İSLÂMİ AHLAK

İnanmak ve Yaşamak 347

VAN 25.09.2014 11:24:05 0
İSLÂMİ AHLAK
Tarih: 01.01.0001 00:00
 “Lokman oğluna öğüt vererek demişti ki: ‘Yavrum. Allah’a ortak koşma, çünkü ortak koşmak büyük bir zulümdür’ Biz insana ana-babasını tavsiye ettik. Bana ve ana-babana şükret… Eğer onlar seni, hakkında bilgin olmayan bir şeyi Bana ortak koşman için zorlarlarsa, onlara itaat etme. Onlarla dünyada iyi geçin ve Bana yönelen kimsenin yoluna uy.. Yavrum namazı kıl, iyiliği emret, kötülükten vazgeçir ve başına gelene sabret. Çünkü bunlar kesin işlerdendir… İnsanlara yanağını bükme (kibirli davranma) ve yeryüzünde böbürlenerek yürüme, Zira Allah kendini beğenip övünen kimseyi sevmez. Yürüyüşünde tutumlu ol, sesini de kıs. Çünkü seslerin en çirkini eşeklerin sesidir.”Lokman 31/13-19 İnanmak ve Yaşamak 347 Hulk’un kökü ve bu kökten türeyen Halik, Mahluk, (Yaratan, Yaratılan) Ahlâk, Yaratılanda Allah’ın Emir ve Nehiylerine O’nun rızası için uyma sonucu meydana gelen sonuç kişilik olarak kullanılmaktadır. Hilkat yaratılış anlamındadır.

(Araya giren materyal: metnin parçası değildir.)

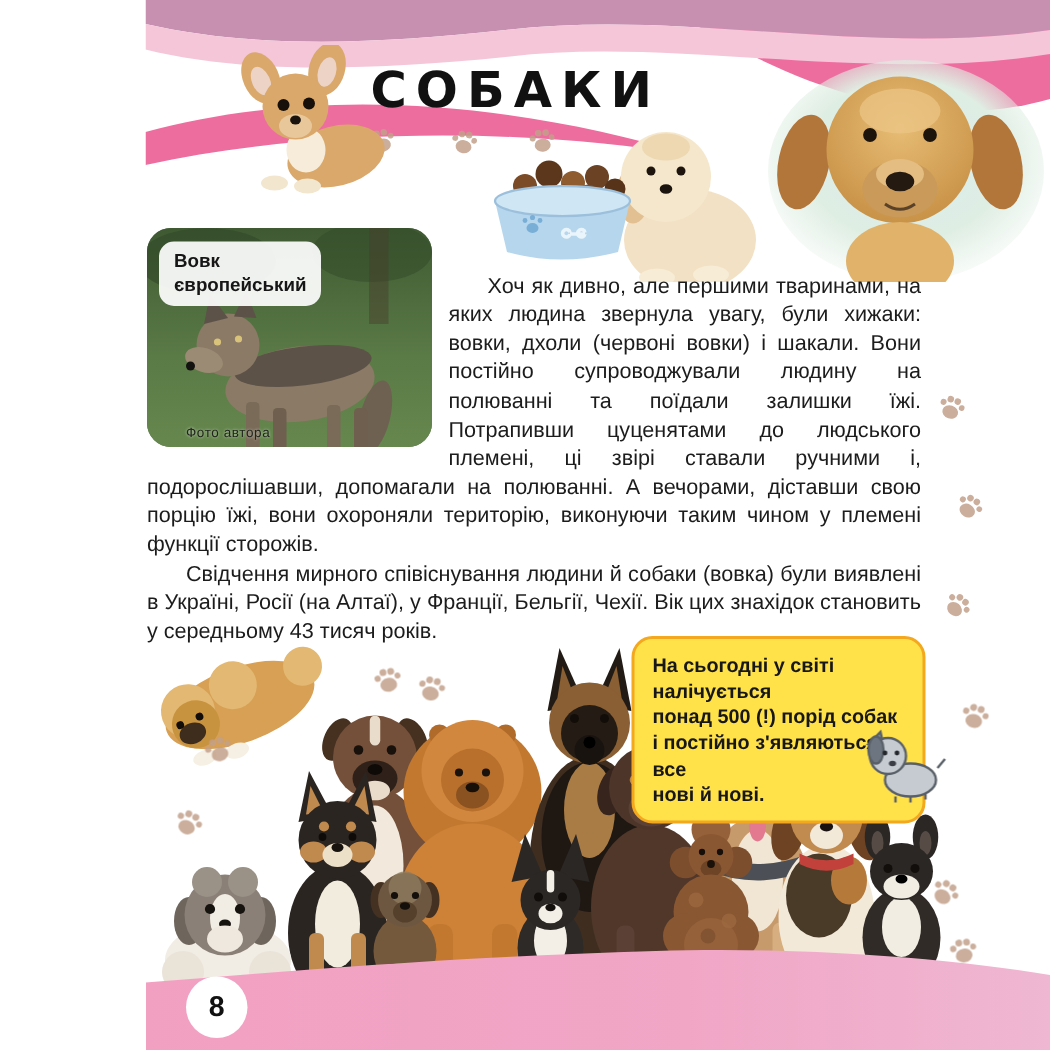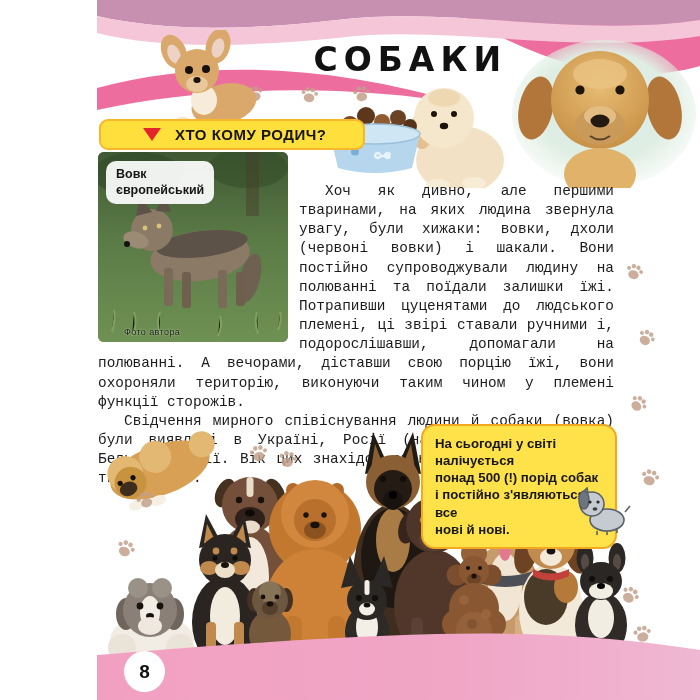--- a/index.html
+++ b/index.html
@@ -5,44 +5,44 @@
   html,body{margin:0;padding:0;background:#ffffff;}
   body{width:700px;height:700px;position:relative;overflow:hidden;
        font-family:"Liberation Sans","DejaVu Sans",sans-serif;color:#1f1f1f;}
   .page{position:absolute;left:97px;top:0;width:603px;height:700px;background:#ffffff;}
   svg{display:block;}
 
   
   .top-decor{position:absolute;left:0;top:0;width:603px;height:118px;}
 
   
-  .title{position:absolute;left:150px;top:40px;width:260px;text-align:right;
+  .title{position:absolute;left:150px;top:40px;width:260px;text-align:left;
          font-family:"DejaVu Sans","Liberation Sans",sans-serif;
          font-size:33px;font-weight:800;letter-spacing:6px;color:#111111;}
 
   
   .banner{position:absolute;left:2px;top:119px;width:266px;height:31px;
           background:#ffdf3b;border:2px solid #f8b62b;border-radius:9px;
           display:flex;align-items:center;box-sizing:border-box;padding-left:42px;z-index:4;}
   .banner .tri{width:0;height:0;border-left:9px solid transparent;border-right:9px solid transparent;
                border-top:13px solid #e3252b;margin-right:14px;flex:none;}
   .banner .label{font-size:15px;font-weight:bold;color:#151515;letter-spacing:.5px;white-space:nowrap;}
 
   
   .content{position:absolute;left:1px;top:152px;width:516px;z-index:2;}
-  .wolf-fig{float:left;width:190px;height:190px;margin:0 11px 6px 0;position:relative;
-            border-radius:6px;overflow:hidden;background:#4e693f;}
+  .wolf-fig{float:left;width:190px;height:146px;margin:0 11px 6px 0;position:relative;
+            border-radius:16px;overflow:hidden;background:#4e693f;}
   .wolf-label{position:absolute;left:8px;top:9px;background:rgba(255,255,255,.92);
               border-radius:10px;padding:5px 10px;font-size:12.5px;font-weight:bold;
               color:#161616;line-height:1.3;white-space:pre-line;}
   .wolf-credit{position:absolute;left:26px;bottom:5px;font-size:9px;color:#20241c;
                text-shadow:0 0 2px rgba(230,240,220,.8);letter-spacing:.4px;margin-top:28px;}
 
   .content p{margin:0;font-size:14.4px;line-height:1.33;text-align:justify;
-             color:#1c1c1c;hyphens:auto;font-family:Liberation Mono, monospace;}
+             color:#1c1c1c;hyphens:auto;}
   .content p.p1{margin-top:30px;text-indent:26px;}
   .content p.p2{text-indent:26px;}
 
   
   .callout{position:absolute;left:324px;top:424px;width:196px;box-sizing:border-box;
            background:#ffe14a;border:2px solid #f3a81f;border-radius:14px;
            padding:9px 12px;font-size:13.2px;font-weight:bold;line-height:1.3;
            color:#171717;white-space:pre-line;z-index:5;}
 
   
@@ -172,24 +172,20 @@
       <g fill="#79aed6">
           <ellipse cx="33" cy="72" rx="4" ry="3.4"></ellipse>
           <circle cx="28" cy="67" r="1.6"></circle>
           <circle cx="33" cy="65" r="1.7"></circle>
           <circle cx="38" cy="67" r="1.6"></circle>
         </g>
       <path d="M58,76 h10 M58,76 a2.5,2.5 0 1,1 0,-1 M68,76 a2.5,2.5 0 1,1 0,-1" stroke="#eaf4fb" stroke-width="2.4" fill="none"></path>
     </g>
   </svg>
 
-  <div class="banner">
-    <span class="tri"></span>
-    <span class="label">ХТО КОМУ РОДИЧ?</span>
-  </div>
 
   <div class="content">
     <figure class="wolf-fig" style="margin-left:0">
       <svg width="190" height="190" viewBox="0 0 190 190">
         <defs>
             <linearGradient id="forest" x1="0" y1="0" x2="0" y2="1">
           <stop offset="0%" stop-color="#3f5a33"></stop>
               <stop offset="45%" stop-color="#5a7a46"></stop>
               <stop offset="100%" stop-color="#6f9153"></stop>
         </linearGradient>
@@ -222,21 +218,21 @@
           <circle cx="29" cy="92" r="3" fill="#141210"></circle>
           <circle cx="47" cy="76" r="2.4" fill="#d9c27a"></circle>
           <circle cx="61" cy="74" r="2.4" fill="#d9c27a"></circle>
         </g>
       </svg>
       <div class="wolf-label">Вовк
 європейський</div>
       <div class="wolf-credit">Фото автора</div>
     </figure>
     <p class="p1">Хоч як дивно, але першими тваринами, на яких людина звернула увагу, були хижаки: вовки, дхоли (червоні вовки) і шакали. Вони постійно супроводжували людину на полюванні та поїдали залишки їжі. Потрапивши цуценятами до людського племені, ці звірі ставали ручними і, подорослішавши, допомагали на полюванні. А вечорами, діставши свою порцію їжі, вони охороняли територію, виконуючи таким чином у племені функції сторожів.</p>
-    <p class="p2">Свідчення мирного співіснування людини й собаки (вовка) були виявлені в Україні, Росії (на Алтаї), у Франції, Бельгії, Чехії. Вік цих знахідок становить у середньому 28 тисяч років.</p>
+    <p class="p2">Свідчення мирного співіснування людини й собаки (вовка) були виявлені в Україні, Росії (на Алтаї), у Франції, Бельгії, Чехії. Вік цих знахідок становить у середньому 43 тисяч років.</p>
   </div>
 
   <div class="paw" style="left:528px;top:262px;transform:rotate(18deg)">
       <svg>
         <use href="#paw"></use>
       </svg>
     </div>
   <div class="paw" style="left:540px;top:328px;transform:rotate(30deg)">
       <svg>
         <use href="#paw"></use>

Ki belli bir keyfiyet, düzen üzerinedir Allah’ın sünnetinde. Ahlak ise, bilahare iktisab edilen değerlerin oluşturduğu sonuçtur. Ki kişide ve toplumda ‘Belirli Esaslar’a tümüyle uymakla elde edilir. İslâm Ahlâkı’ndan söz etmek için ise bütünüyle İslâm’a uymak ve bunu Allah’ı razı etmek için yapmak gereklidir. Bunun dışındaki ahlâk ise herhalde İslâm dışı bir ahlâktır ki, toplumumuzun dışındadır. Allah Peygamberimiz için “Ve sen büyük bir ahlâk üzerindesin”(1) buyurmaktadır. Peygamberimizin ise biz tümüyle Kur’an’da açıklanan tüm emir ve nehiyler üzerinde olduğunu biliyoruz. Bu demektir ki, ‘Büyük Ahlâk’, eşittir Kur’an’da açıklanan tüm emir ve nehiylerdir. Resulullah da bunların tümünün üzerinde bulunduğuna (hepsini uyguladığına) göre kişi olarak Büyük Ahlâk üzerinde bulunduğu gibi kurduğu toplum düzenini de Büyük Ahlâk üzerinde kurmuş bulunuyordu. Kişi ve toplumun Büyük Ahlâk üzerinde olması demek Kur’an’a göre Allah’ın emir ve nehiyleri üzerinde bulunması onlara uyması onları uygulaması demektir. “Lokman oğluna öğüt vererek demişti ki: ‘Yavrum. Allah’a ortak koşma, çünkü ortak koşmak büyük bir zulümdür’ Biz insana ana-babasını tavsiye ettik. Bana ve ana-babana şükret…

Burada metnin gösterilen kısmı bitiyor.